When is first differences for time series trend removal appropriate to use?
If you are dealing with cumulative sums of stationary series, differencing is a natural transformation to perform. Cumulative sums are nonstationary, have infinite variance and thus generally misbehave when used in linear regression, correlation analysis and similar.
One exception where differencing removes valuable information is in the context of cointegrated time series. That is, when a few integrated series share a common stochastic trend (or a few), this commonality will be removed by simply differencing each of the series, and linear models built by ignoring cointegration will suffer from omitted variable bias due to the omitted error correction term.
Meanwhile, taking the first difference of a stationary series (or a stationary series plus a deterministic time trend) is a rather redundant transformation. It introduces an integrated moving average component in the resulting transformed series which increases the variance in linear models as compared with linear models for the original series in their levels (adjusted for a deterministic time trend, if any).

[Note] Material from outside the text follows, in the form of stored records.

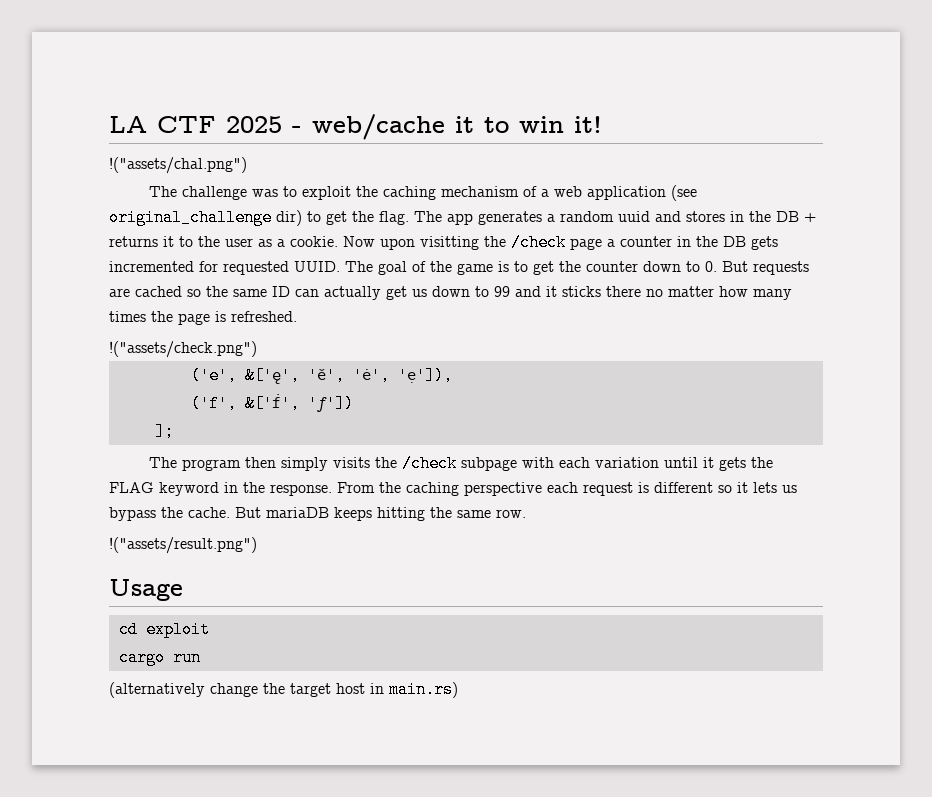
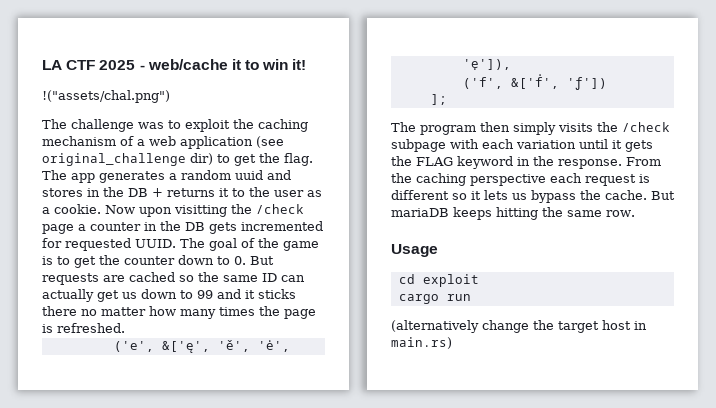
- !("assets/check.png")
- !("assets/result.png")

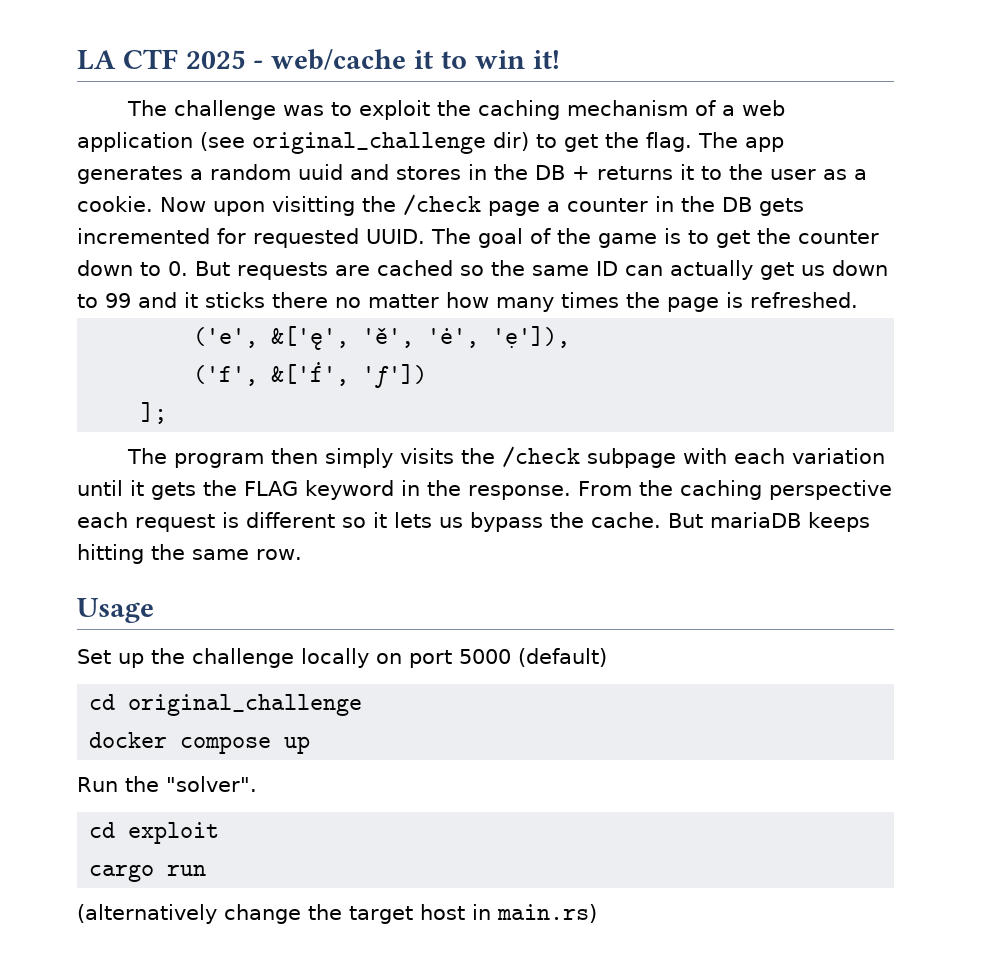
- !("assets/chal.png")
+ Set up the challenge locally on port 5000 (default)
+ cd original_challenge
+ docker compose up
+ Run the "solver".

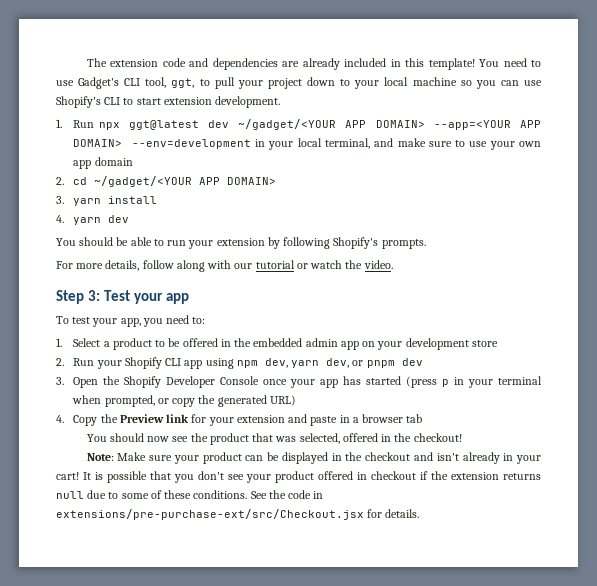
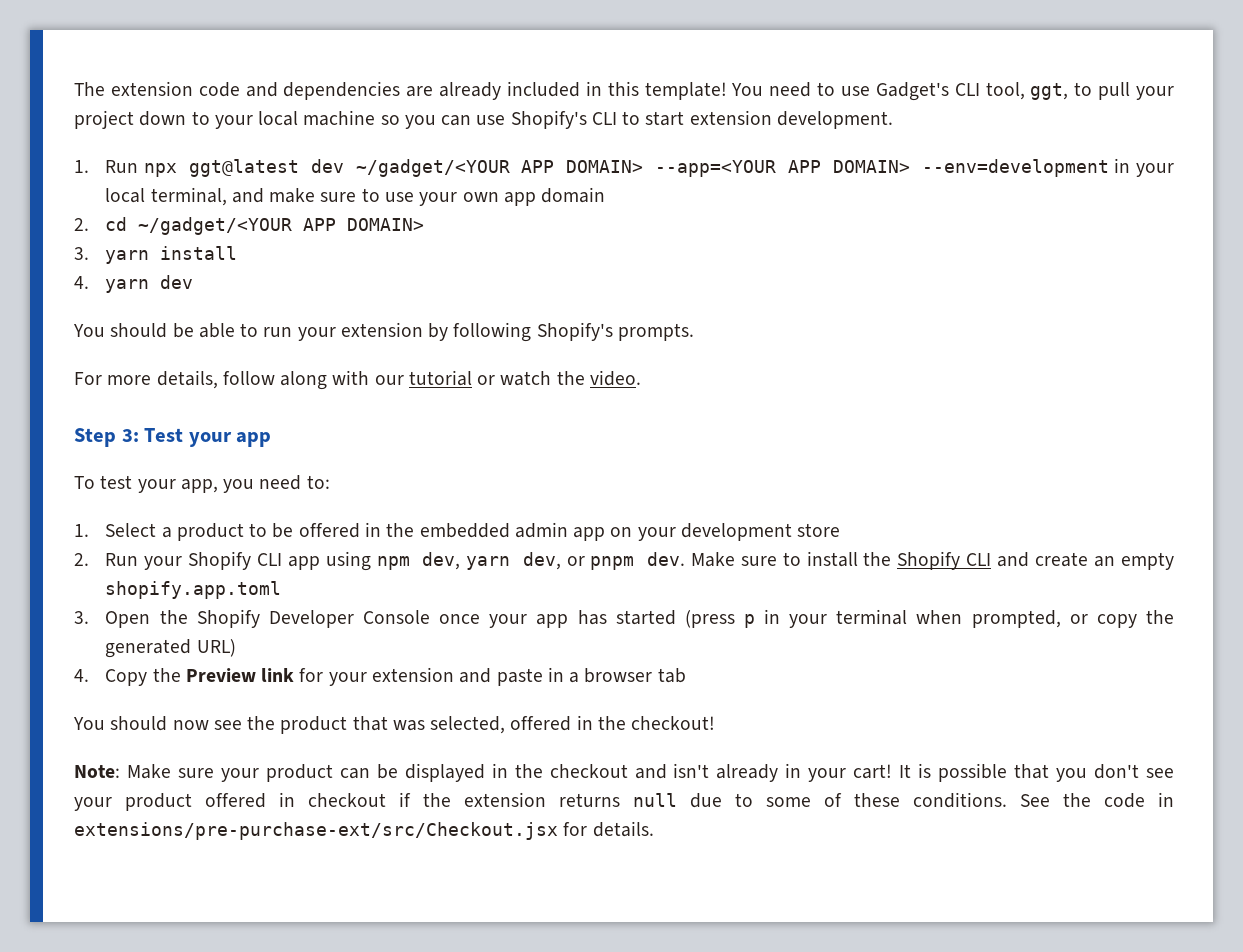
- 2. Run your Shopify CLI app using npm dev, yarn dev, or pnpm dev
+ 2. Run your Shopify CLI app using npm dev, yarn dev, or pnpm dev. Make sure to install the Shopify CLI and create an empty shopify.app.toml

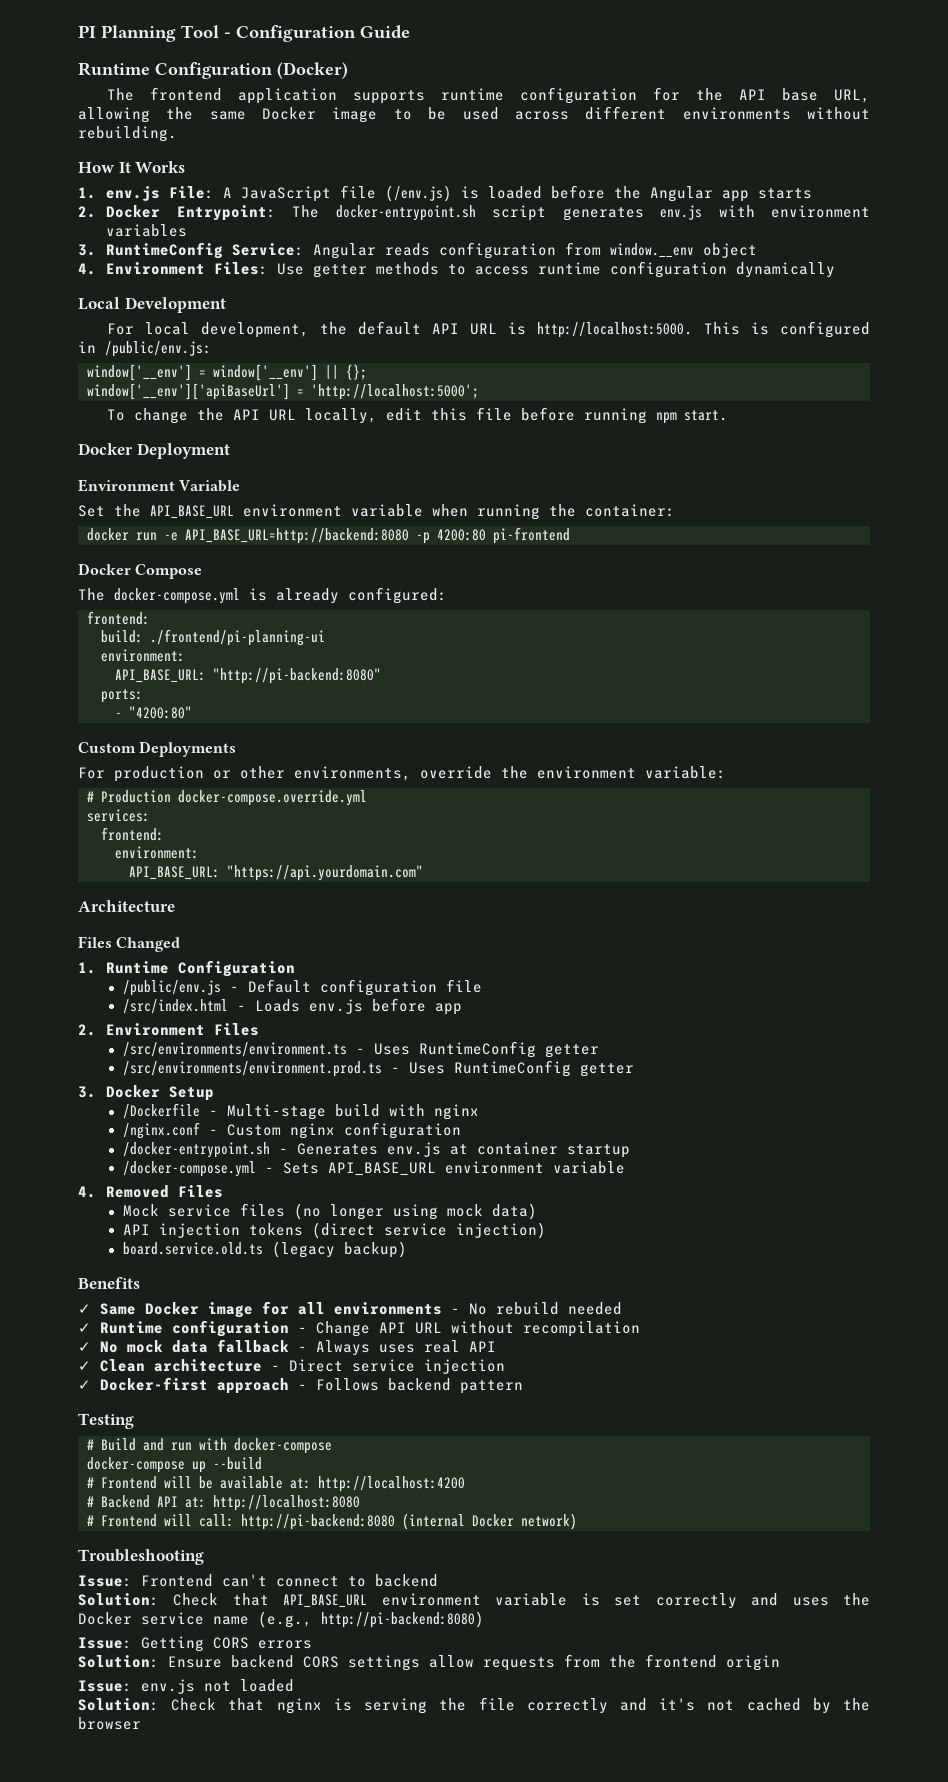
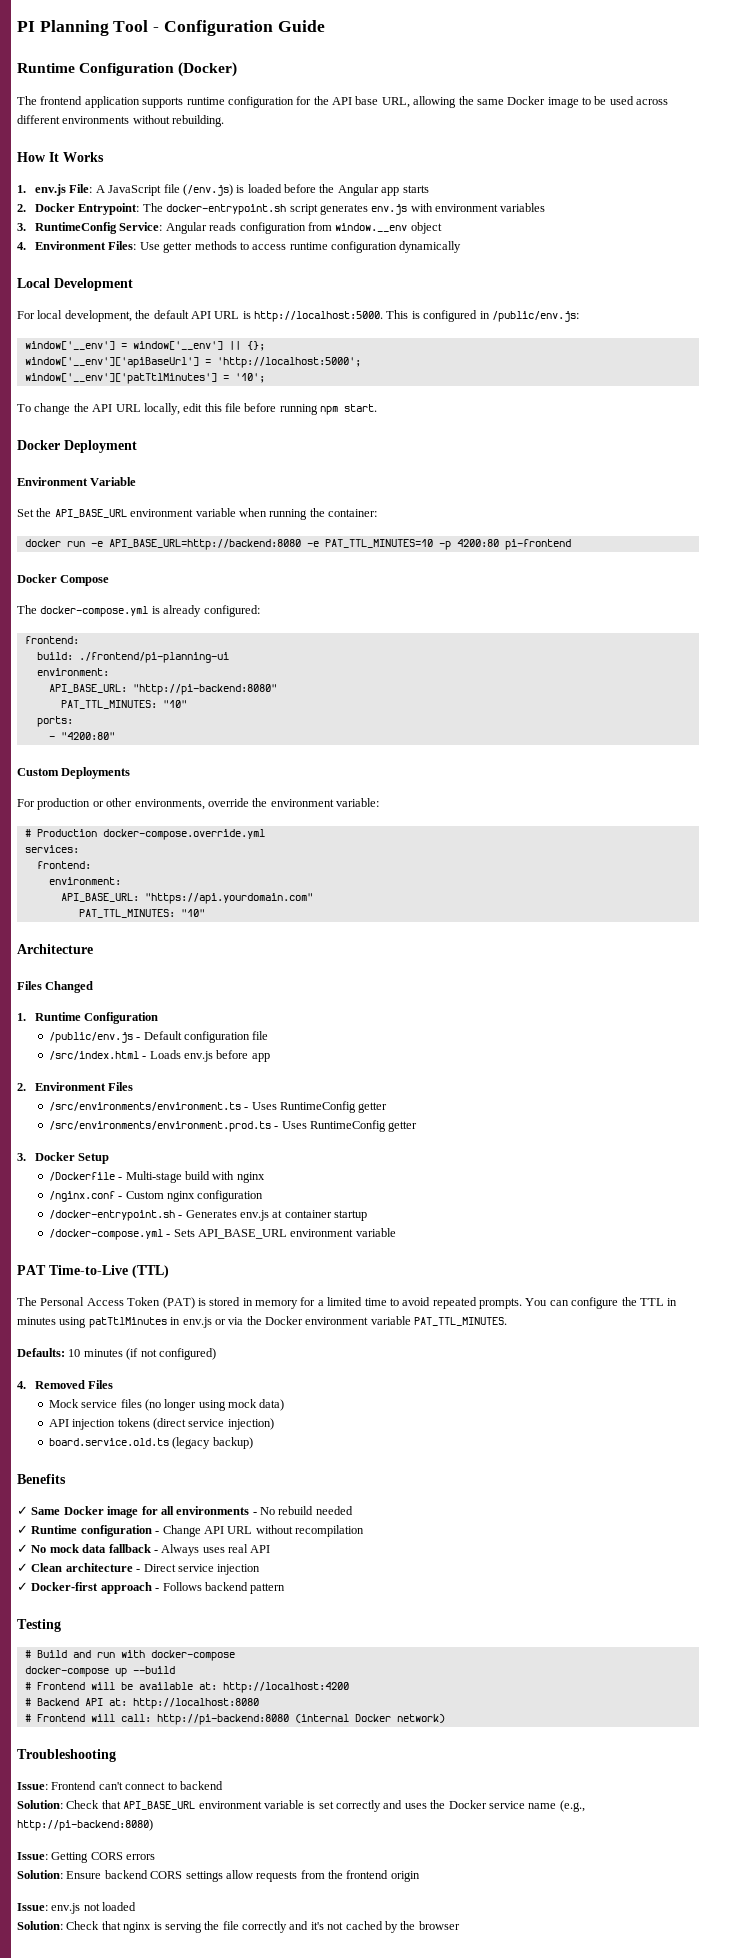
+ window['__env']['patTtlMinutes'] = '10';
- docker run -e API_BASE_URL=http://backend:8080 -p 4200:80 pi-frontend
+ docker run -e API_BASE_URL=http://backend:8080 -e PAT_TTL_MINUTES=10 -p 4200:80 pi-frontend
  API_BASE_URL: "http://pi-backend:8080"
+ PAT_TTL_MINUTES: "10"
  API_BASE_URL: "https://api.yourdomain.com"
+ PAT_TTL_MINUTES: "10"
+ PAT Time-to-Live (TTL)
+ The Personal Access Token (PAT) is stored in memory for a limited time to avoid repeated prompts. You can configure the TTL in minutes using patTtlMinutes in env.js or via the Docker environment variable PAT_TTL_MINUTES.
+ Defaults: 10 minutes (if not configured)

would it be equally appropriate for me to take first differences on the original time series (as given above)?
The paragraph above should answer this.
Now, since the two plots appear to be autocorrelated, first differences does not appear suitable (at least I do not think it is <...>).
Autocorrelation and first differencing are tangential, except under the presence of a unit root when autocorrelation is extremely high and differencing is a natural transformation. But in general, you may have something like an ARIMA(p,1,q) model which would require differencing but still exhibit autocorrelation due to the AR and MA terms.
Edit (responding to a comment)
but what if I don't know if my original time series are stationary?
You can test for various forms of nonstationarity. E.g. you can test for a unit root (which is one form of nonstationarity) by the augmented Dickey-Fuller test. You can also test for structural change etc. Also, sometimes you will notice visually that the series behaves differently in different periods, which is an informal indication of nonstationarity.
is there an easy way to check if two time series are cointegrated? The tests I've seen so far seem to require checking for statistical significance etc. so I was hoping for a slightly easier and more efficient way.
Perhaps the best you can do without formal testing is running a regression of one series on the other one (or other ones) and visually inspecting the residual. If the residual looks stationary, the series are cointegrated. But also formal testing is not that difficult now that there are functions in statistical packages that do that.